TASK INSTRUCTIONS: Each line with the string "Sans" is to be copied from the records below.

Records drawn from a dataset

----------------------------------------

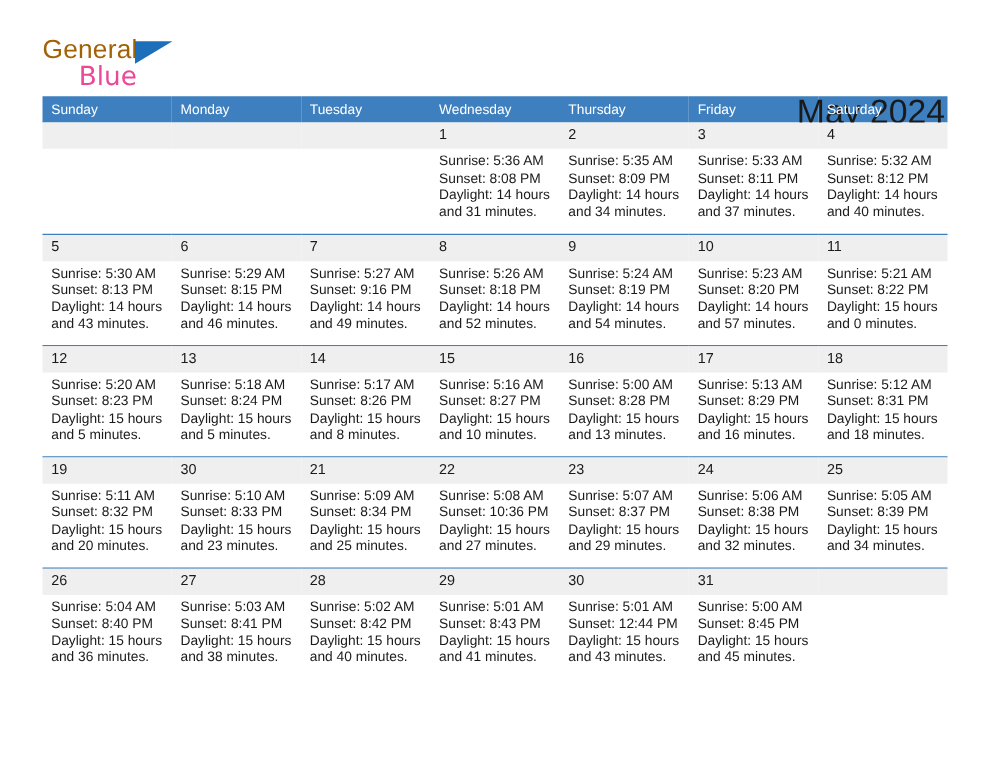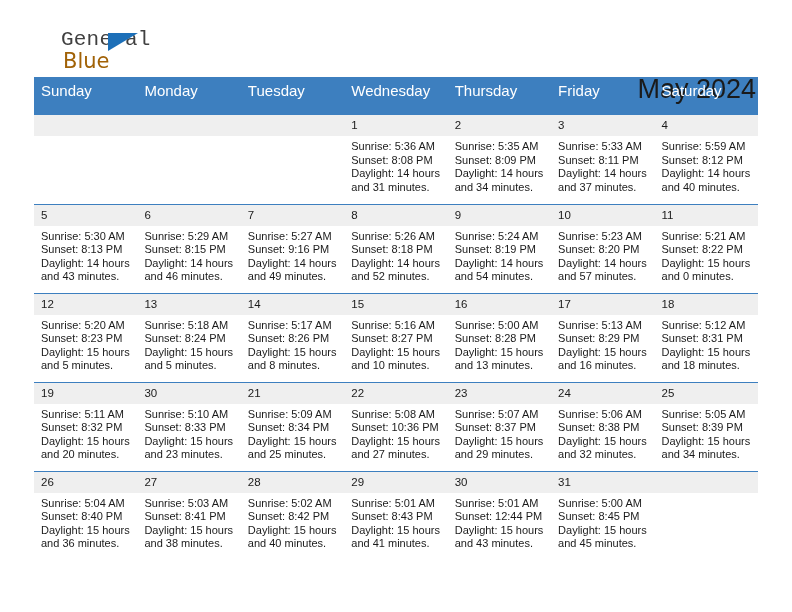--- a/index.html
+++ b/index.html
@@ -43,9 +43,8 @@
     top: 0;
     font-size: 21px;
     letter-spacing: .2px;
-    color: #404040;
-    font-family: Liberation Mono, monospace;
-    margin-left: 27px;
+    color: #a16207;
+    font-family: Liberation Sans, sans-serif;
   }
   .logo-tri {
     position: absolute;

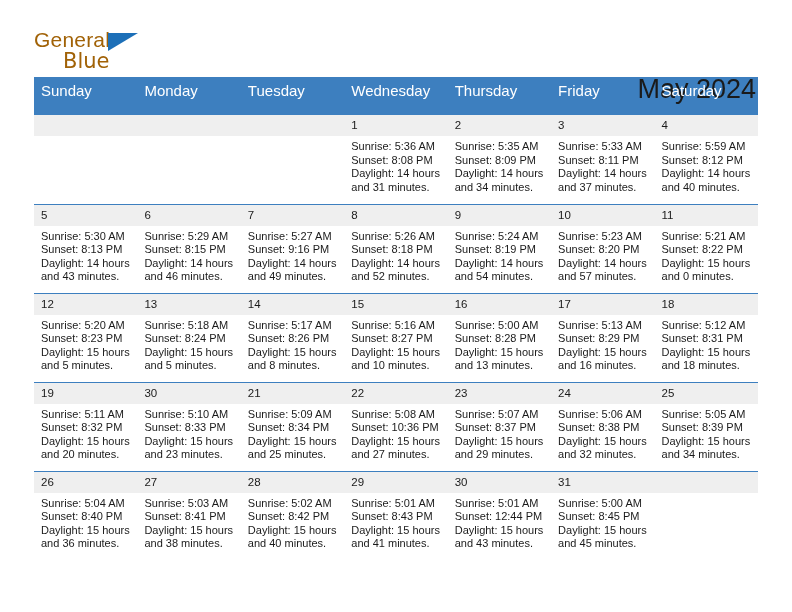--- a/index.html
+++ b/index.html
@@ -60,7 +60,7 @@
     left: 29px;
     top: 21px;
     font-size: 21px;
-    color: #a16207;
+    color: #ec4899;
     font-family: "DejaVu Sans", sans-serif;
   }
   .title-block {

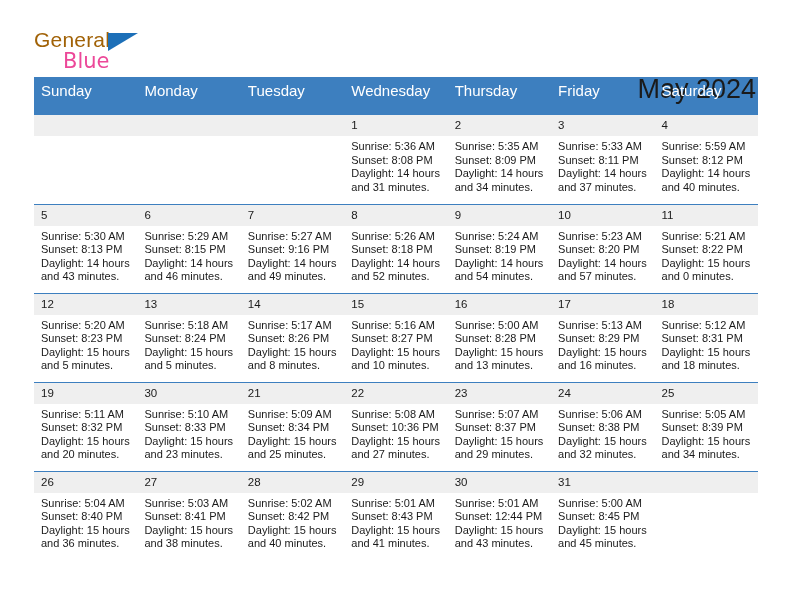--- a/index.html
+++ b/index.html
@@ -92,10 +92,10 @@
   .calendar th {
     background: #3d7fbf;
     color: #ffffff;
-    font-size: 15px;
+    font-size: 11px;
     font-weight: normal;
     text-align: left;
-    padding: 5px 0 16px 7px;
+    padding: 5px 0 4px 7px;
     height: 11px;
     border: none;
   }

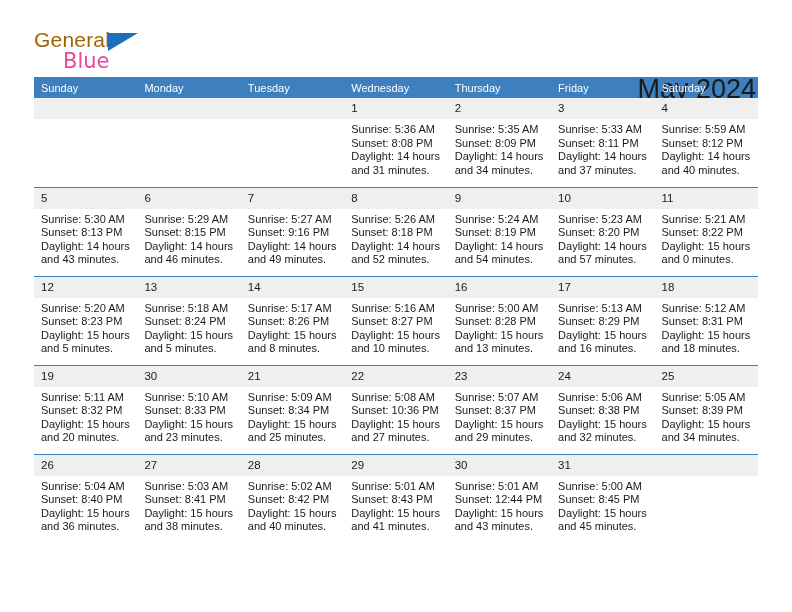--- a/index.html
+++ b/index.html
@@ -222,7 +222,7 @@
             <div class="cell">
               <div class="daynum">4</div>
               <div class="info">
-                <div>Sunrise: 5:59 AM</div>
+                <div>Sunrise: 5:32 AM</div>
                 <div>Sunset: 8:12 PM</div>
                 <div>Daylight: 14 hours</div>
                 <div>and 40 minutes.</div>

----------------------------------------

OUTPUT OF THE TASK:
+    font-family: Liberation Sans, sans-serif;
     font-family: "DejaVu Sans", sans-serif;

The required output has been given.